Nanette Lee: A Woman Who Turned Joy Into a Calling - Mary Boyce
- Mar 12
- 2 min read

Nanette Lee: A Woman Who Turned Joy Into a Calling
International Women’s Month is the perfect time to celebrate women who did not just enter a room but changed the temperature in it. Nanette Lee is one of those women.
From a comedian’s perspective, that matters more than people realize. Making people laugh is not “just being funny.” It is timing, courage, resilience, and the ability to carry light into places that desperately need it. Nanette Lee built a career around exactly that kind of gift. She has been recognized as a stand-up comedian, radio personality, and celebrity cook, and Texas Metro News described her as “the life of the party,” which feels like the kind of title you cannot buy—you have to earn that one the hard way.
What makes her story even stronger is that she was not just passing through entertainment—she became part of people’s daily lives. The North Dallas Gazette reported that she spent 15 years as part of the Skip Murphy and Company morning team on K104 FM, which means her voice, humor, and energy became a real fixture for listeners in Dallas. That is not a small thing. In comedy, consistency is the quiet superpower. Anybody can get one laugh. Holding people’s attention and affection over years? That is elite-level work.

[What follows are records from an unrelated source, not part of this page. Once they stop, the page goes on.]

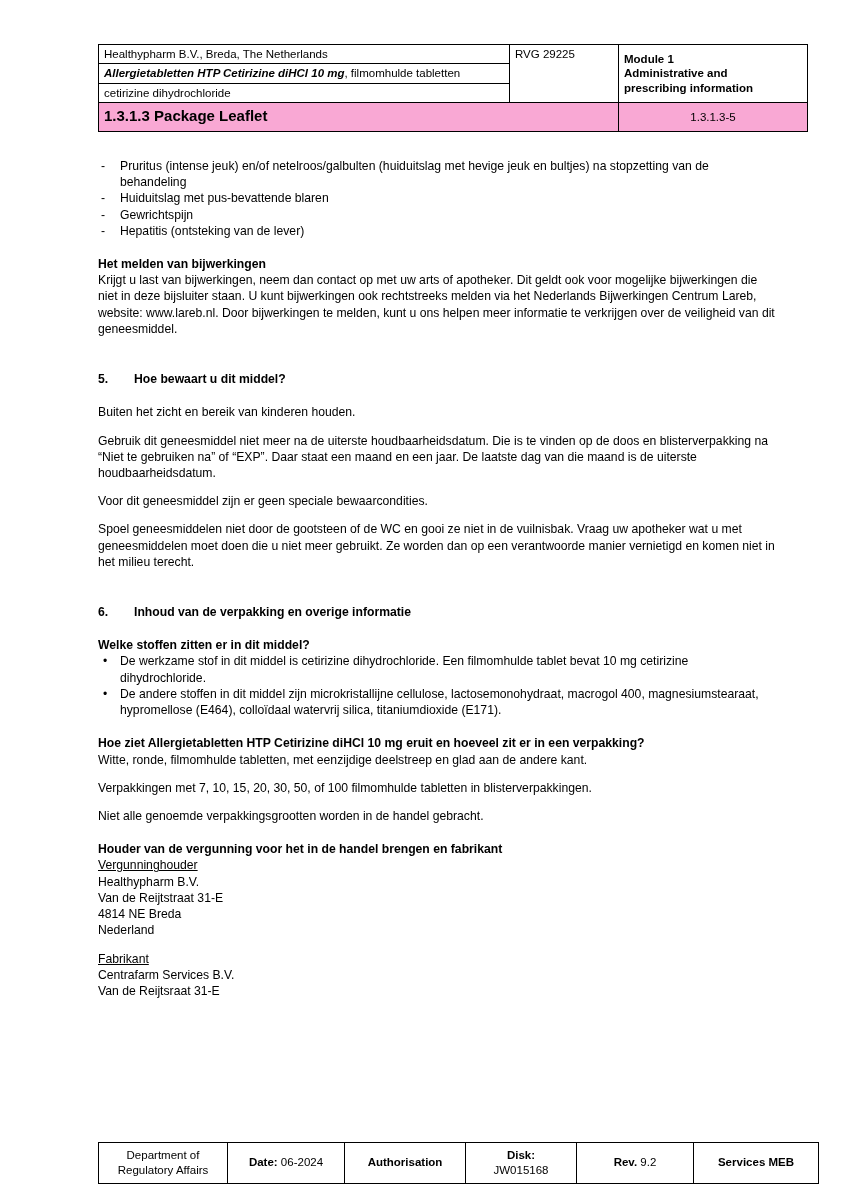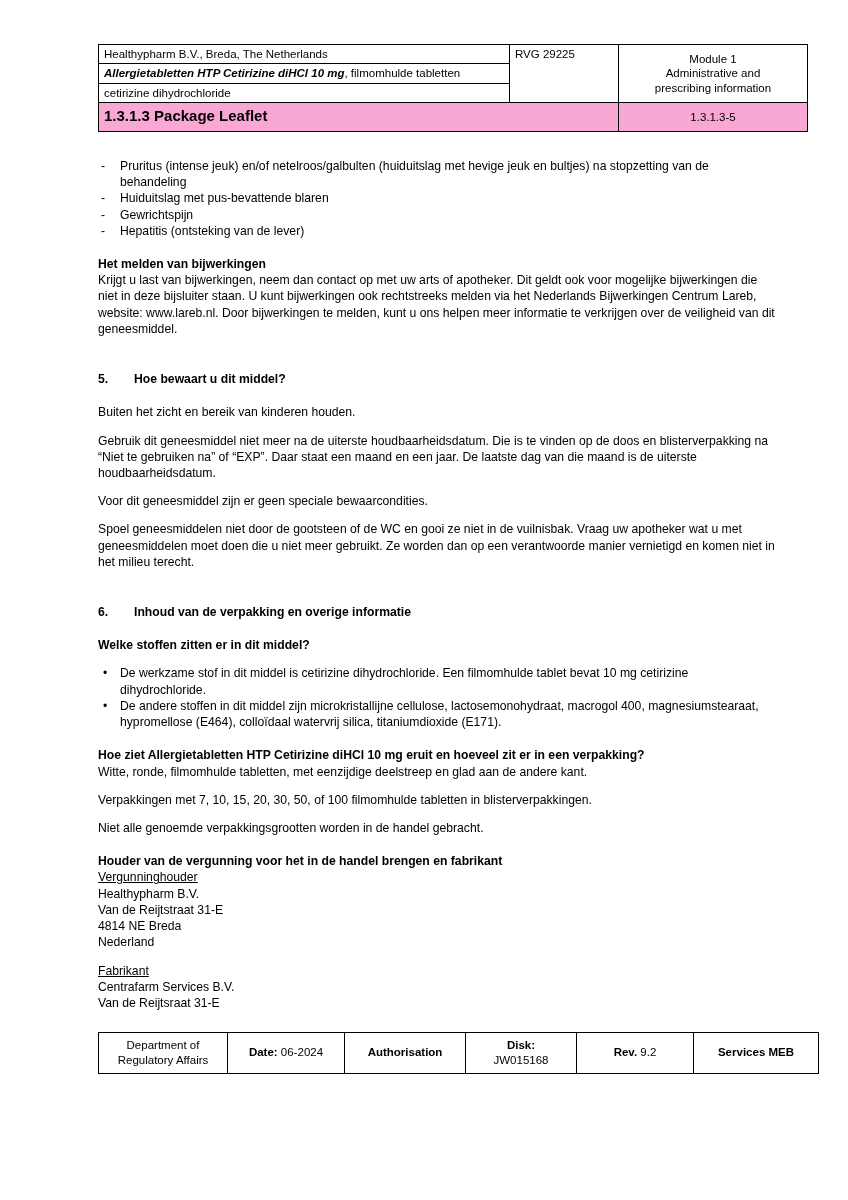"Module 1" .hdr .c-mod { font-weight: none -> bold; text-align: center -> left }
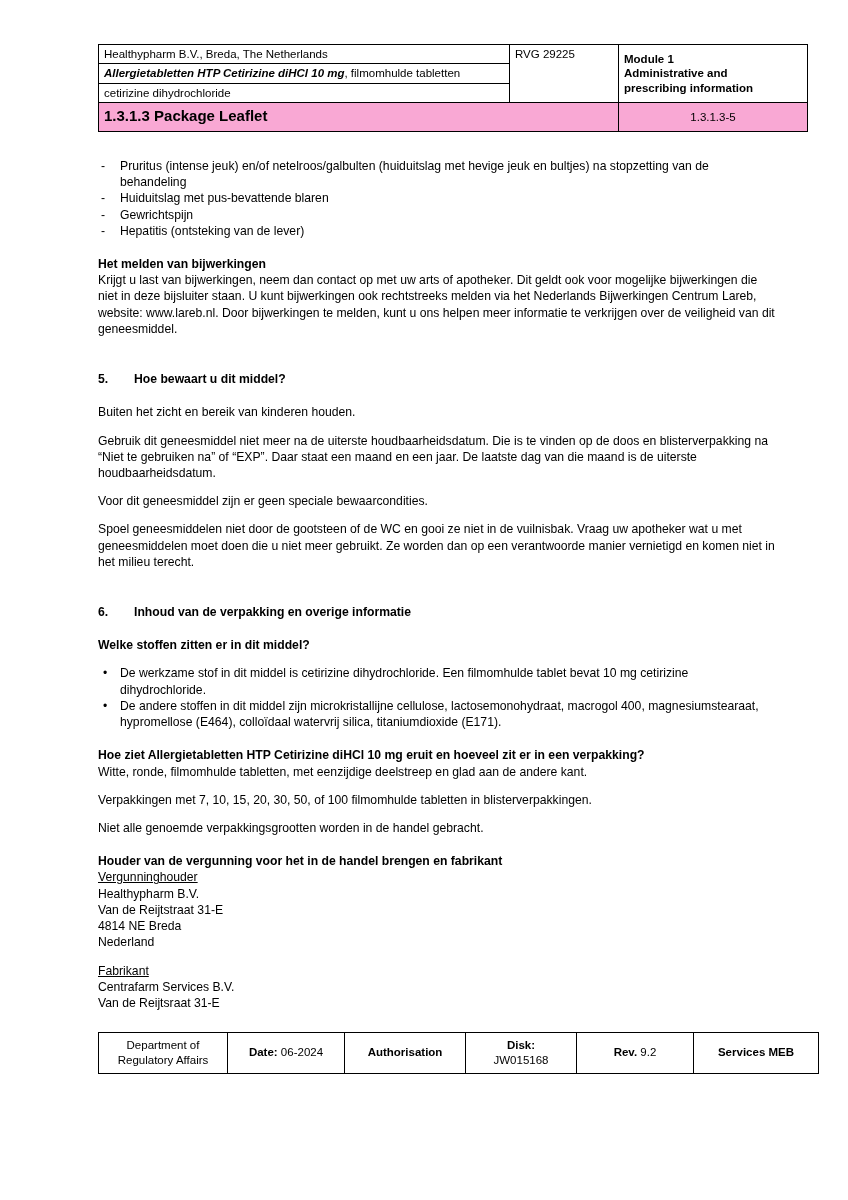"Pruritus (intense jeuk) en/of" ul.dash, ul.bullet { margin: 12px 0 0 0 -> 0 0 0 0 }
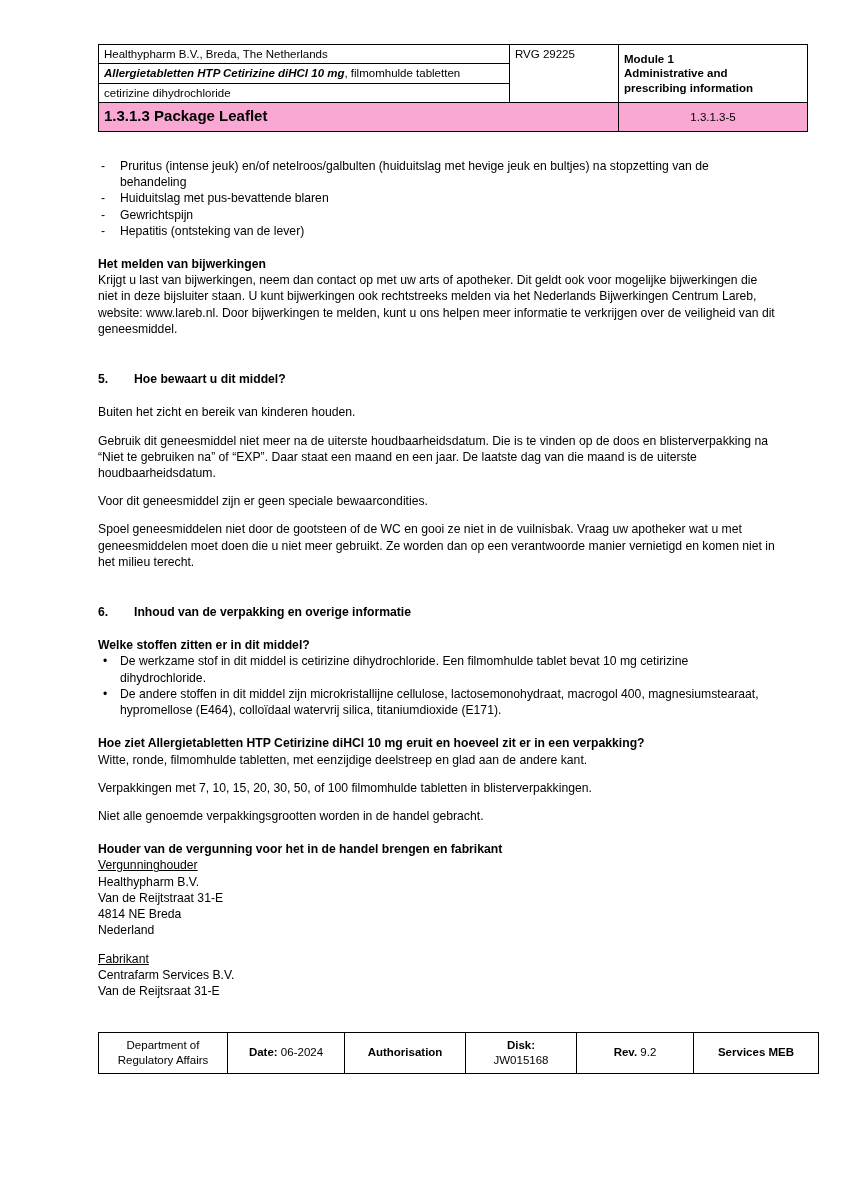"Department of" table.ftr { top: 1032px -> 1142px }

And that is why Nanette Lee deserves flowers during International Women’s Month.
She represents a kind of power that does not always get celebrated enough: the power to uplift. Some women lead with policy, some with business, some with activism, and some lead by giving people the strength to smile again. Do not underestimate that lane. Humor has healed families, eased grief, softened hard mornings, and reminded worn-out people that life still has rhythm in it. That work is holy in its own way. No fluff, no fake glitter—just real human impact.
As a woman in comedy and media, Nanette Lee stands as proof that women belong anywhere a microphone exists, anywhere a stage is lit, and anywhere a story needs to be told. She shows younger women that presence matters, personality matters, and joy is not weakness—it is strength with good timing.
This International Women’s Month, Nanette Lee should be celebrated not only for being talented, but for being the kind of woman who made laughter feel like community. And honestly, in a world that stays doing the most, that is a beautiful kind of greatness.